Significantly, ahead of Jiang’s memorial service, Beijing city authorities announced major relaxations in testing norms under the zero-covid policy.
Security has been beefed up in Beijing, Shanghai and several other cities that witnessed anti-zero covid measures, rattling the government as it prepared for Jiang’s memorial.
Deaths of top Chinese leaders including former premier Zhou Enlai and former General Secretary of the CPC Hu Yaobang followed mass protests in Tiananmen Square in Beijing.
While the military dispersed mass protests after Zhou died in 1976, hundreds of students were reported to have been killed in the 1989 Tiananmen Square protests, demanding democracy and freedom of speech following the death of Hu, the Communist leader who pursued political and economic reforms.
Police in Beijing announced last week that sections of the city will be closed to traffic for Monday and Tuesday as part of preparations for an official memorial service of Jiang.
Roads in much of the city’s west would be off-limits to public buses, trains, cars and pedestrians, with only designated vehicles and personnel allowed to use the routes, the announcement said.
The present CPC leadership followed the same pattern for the funeral of Deng Xiaoping, regarded as the country’s Paramount Leader for pioneering economic reforms.
Jiang was widely acclaimed for his leadership after Mao Zedong and Deng, the two iconic leaders of the CPC, and credited with leading China out of isolation from the ignominy of the Chinese military crushing the Tiananmen Square pro-democracy protests.
He was also credited with putting China on a sustained path of economic development, laying the foundation for it to emerge as the second-largest economy in the world.
An official letter, which announced Jiang’s death on November 30, also called for strengthening the leadership of Xi.
“Jiang’s death is an inestimable loss to our Party, our military and the Chinese people of all ethnic groups,” said the letter published in the official media here.
“We must rally around the CPC Central Committee with Comrade Xi Jinping at its core with greater resolve and purpose, and adhere to the Party’s basic theory, basic line, and basic policy,” it said.
Xi, 69, was re-elected for an unprecedented third consecutive term by a once-in-a-five-year Congress of the CPC in October this year.
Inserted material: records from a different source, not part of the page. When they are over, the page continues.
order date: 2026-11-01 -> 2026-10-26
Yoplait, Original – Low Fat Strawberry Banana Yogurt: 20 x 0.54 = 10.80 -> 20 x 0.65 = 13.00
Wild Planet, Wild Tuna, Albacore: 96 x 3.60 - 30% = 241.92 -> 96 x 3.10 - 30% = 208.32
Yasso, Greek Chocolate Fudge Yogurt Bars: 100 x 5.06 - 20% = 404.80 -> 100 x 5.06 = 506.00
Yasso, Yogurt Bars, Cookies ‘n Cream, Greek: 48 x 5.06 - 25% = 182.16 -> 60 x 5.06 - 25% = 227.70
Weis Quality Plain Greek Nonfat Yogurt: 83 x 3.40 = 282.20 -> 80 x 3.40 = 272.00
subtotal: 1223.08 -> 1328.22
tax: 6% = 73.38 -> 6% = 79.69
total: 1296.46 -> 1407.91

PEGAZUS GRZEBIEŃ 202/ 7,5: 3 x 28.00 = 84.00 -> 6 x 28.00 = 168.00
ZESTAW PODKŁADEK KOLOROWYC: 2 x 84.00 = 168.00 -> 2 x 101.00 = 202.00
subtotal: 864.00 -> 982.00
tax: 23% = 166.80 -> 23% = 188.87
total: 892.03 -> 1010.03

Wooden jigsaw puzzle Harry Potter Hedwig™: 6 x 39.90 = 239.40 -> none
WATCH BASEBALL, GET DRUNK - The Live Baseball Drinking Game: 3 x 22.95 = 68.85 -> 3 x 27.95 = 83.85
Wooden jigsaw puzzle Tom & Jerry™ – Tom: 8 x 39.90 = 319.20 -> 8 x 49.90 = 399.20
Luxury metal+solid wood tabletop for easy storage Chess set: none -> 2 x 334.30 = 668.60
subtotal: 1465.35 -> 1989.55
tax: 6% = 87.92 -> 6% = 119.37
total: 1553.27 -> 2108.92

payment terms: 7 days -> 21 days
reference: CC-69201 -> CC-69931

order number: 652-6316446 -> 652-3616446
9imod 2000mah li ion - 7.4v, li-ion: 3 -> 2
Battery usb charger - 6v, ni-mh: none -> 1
All of Xi’s predecessors, including Jiang, retired after two five-year terms, though Jiang continued as head of the military for two years after he relinquished the Presidency in 2002.
In 13 years as the party general secretary, China’s most powerful post, Jiang guided the country’s rise to economic power by welcoming capitalists into the ruling party and pulling in foreign investment after China joined the World Trade Organisation (WTO).
China overtook Germany and then Japan to become the second-largest economy after the United States.
Jiang gave up his last official title in 2004 but remained a force behind the scenes in the wrangling that led to the rise of current President Xi, who took power in 2012.